Bloodborne diseases could pose a real threat to dental office workers in North Carolina, the results of a survey show. A large number of dental clinics do not maintain mandatory plans for controlling exposure to these pathogens. The survey included more than 1,000 participants from private dental practices across the United States. Conducted by the National Institute for Occupational Safety and Health and the Organization for Safety, Asepsis and Prevention, the survey aimed to examine compliance with the Bloodborne Pathogens Standard of the Occupational Safety and Health Administration.
The survey found that 28 percent of these private dental practices do not comply with OSHA’s requirement to have a site-specific, written bloodborne pathogens exposure control plan. Of that 28 percent, half have no plans to introduce one in the coming year. The plans are important in order to develop practices to protect dental workers and patients from bloodborne disease, including HIV, hepatitis B and hepatitis C.

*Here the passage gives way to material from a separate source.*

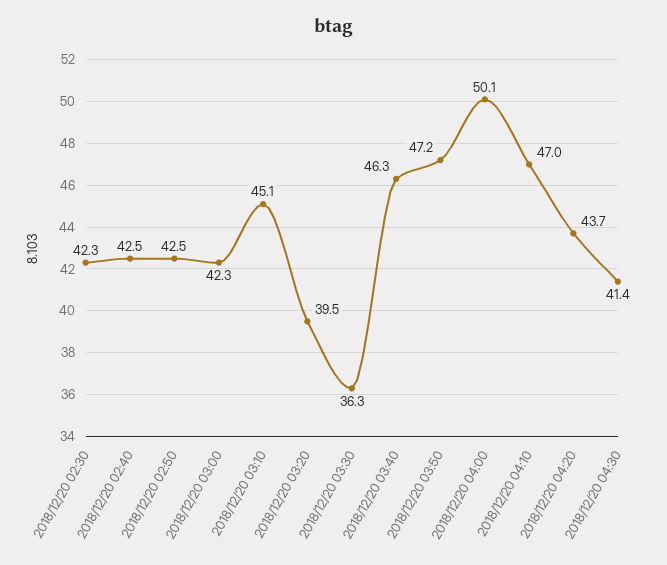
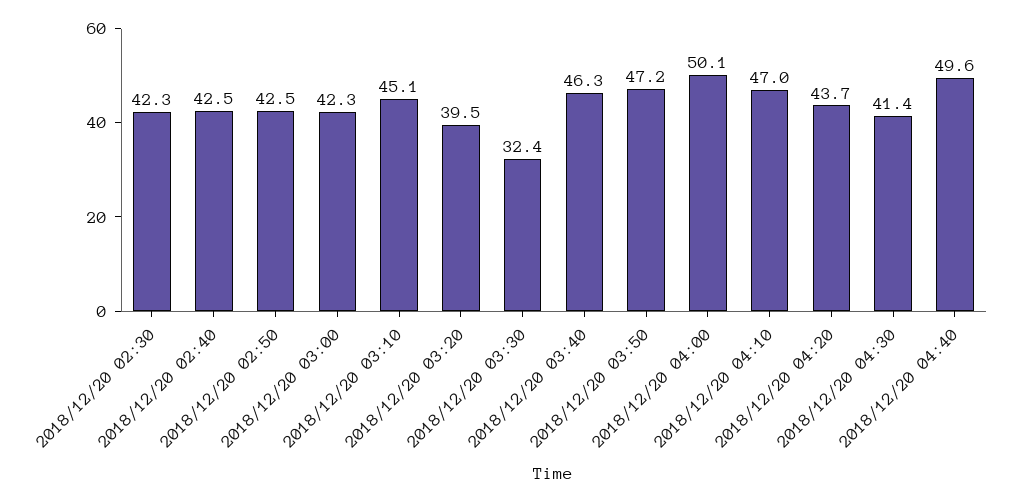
2018/12/20 03:30: 36.3 -> 32.4
2018/12/20 04:40: none -> 49.6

There are other factors putting dental workers at risk as well. In the survey, 65 percent of respondents used needles without sharps injury prevention features. Another 15 percent of the clinics surveyed did not offer hepatitis B vaccines to employees. Of the respondents with a bloodborne disease exposure control plan, 24 percent had not reviewed it in the past year while 20 percent had not implemented its required elements.
Although workers’ compensation is usually associated with injury accidents, benefits are also available to workers who contract an occupational disease. People who have fallen ill as a result of hazardous working conditions may want to have the assistance of an attorney when preparing and filing the required claim.